Code change snippets

▼▼▼

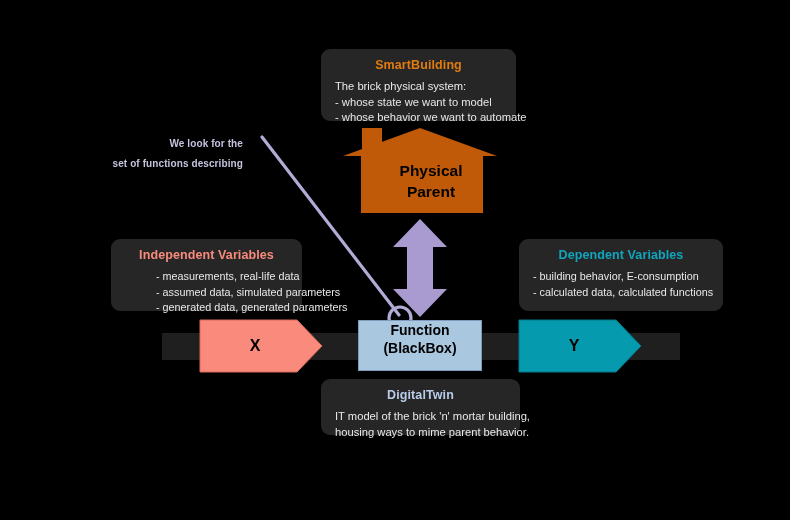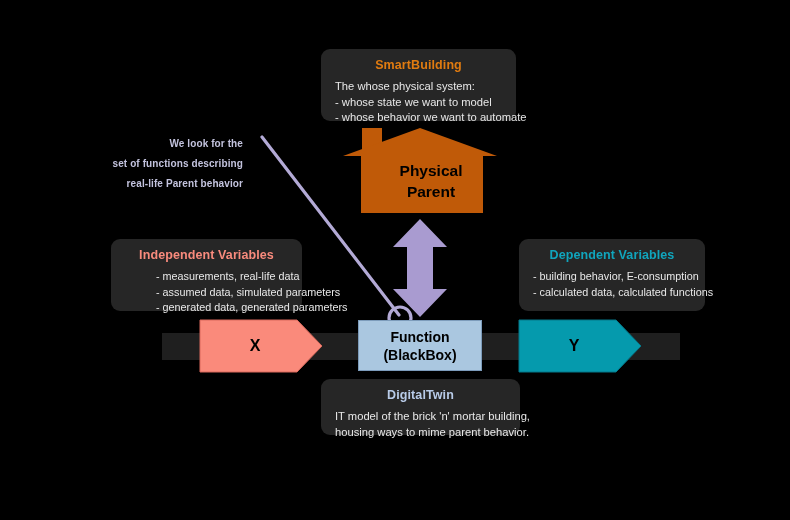--- a/index.html
+++ b/index.html
@@ -45,21 +45,21 @@
     white-space: nowrap;
   }
 
   #box-smartbuilding { left: 321px; top: 29px;  width: 195px; height: 72px; margin-top: 20px; }
   #box-smartbuilding .ib-title { color: #e07b10; }
 
   #box-independent   { left: 111px; top: 239px; width: 191px; height: 72px; }
   #box-independent .ib-title { color: #f98b7d; }
   #box-independent .ib-line { font-size: 10.8px; margin-left: 31px; }
 
-  #box-dependent     { left: 519px; top: 239px; width: 186px; height: 72px; }
+  #box-dependent     { left: 519px; top: 239px; width: 204px; height: 72px; }
   #box-dependent .ib-title { color: #10a5bd; }
   #box-dependent .ib-line { font-size: 10.8px; }
 
   #box-digitaltwin   { left: 321px; top: 379px; width: 199px; height: 56px; }
   #box-digitaltwin .ib-title { color: #b8cbe8; }
 
   
   #annotation {
     position: absolute;
     left: 28px;
@@ -110,21 +110,20 @@
   #function-box {
     position: absolute;
     left: 358px; top: 320px;
     width: 124px; height: 51px;
     background: #aac7e0;
     border: 1px solid #7d9cbb;
     box-sizing: border-box;
     display: flex;
     flex-direction: column;
     align-items: center;
-    justify-content: center;
     color: #000000;
     font-weight: bold;
     font-size: 14px;
     line-height: 18px;
   }
 
   
   #overlay { position: absolute; left: 0; top: 0; width: 790px; height: 520px; pointer-events: none; }
 </style>
 </head>
@@ -168,26 +167,25 @@
   </div>
 
   <div id="function-box">
     <div>Function</div>
     <div>(BlackBox)</div>
   </div>
 
   <div id="annotation">
     <div>We look for the</div>
     <div>set of functions describing</div>
-    <div>real-life Parent behavior</div>
   </div>
 
   <div class="infobox" id="box-smartbuilding">
     <div class="ib-title">SmartBuilding</div>
-    <div class="ib-line">The whose physical system:</div>
+    <div class="ib-line">The brick physical system:</div>
     <div class="ib-line">- whose state we want to model</div>
     <div class="ib-line">- whose behavior we want to automate</div>
   </div>
 
   <div class="infobox" id="box-independent">
     <div class="ib-title">Independent Variables</div>
     <div class="ib-line">- measurements, real-life data</div>
     <div class="ib-line">- assumed data, simulated parameters</div>
     <div class="ib-line">- generated data, generated parameters</div>
   </div>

▲▲▲

» TASK REQUIREMENTS:
Looking at the data above, return every line from the one with "10.8px; margin-left: 31px;" down to the one with "color: #000000;", exactly and inclusively.

» SOLUTION BELOW:
   #box-independent .ib-line { font-size: 10.8px; margin-left: 31px; }
 
-  #box-dependent     { left: 519px; top: 239px; width: 186px; height: 72px; }
+  #box-dependent     { left: 519px; top: 239px; width: 204px; height: 72px; }
   #box-dependent .ib-title { color: #10a5bd; }
   #box-dependent .ib-line { font-size: 10.8px; }
 
   #box-digitaltwin   { left: 321px; top: 379px; width: 199px; height: 56px; }
   #box-digitaltwin .ib-title { color: #b8cbe8; }
 
   
   #annotation {
     position: absolute;
     left: 28px;
@@ -110,21 +110,20 @@
   #function-box {
     position: absolute;
     left: 358px; top: 320px;
     width: 124px; height: 51px;
     background: #aac7e0;
     border: 1px solid #7d9cbb;
     box-sizing: border-box;
     display: flex;
     flex-direction: column;
     align-items: center;
-    justify-content: center;
     color: #000000;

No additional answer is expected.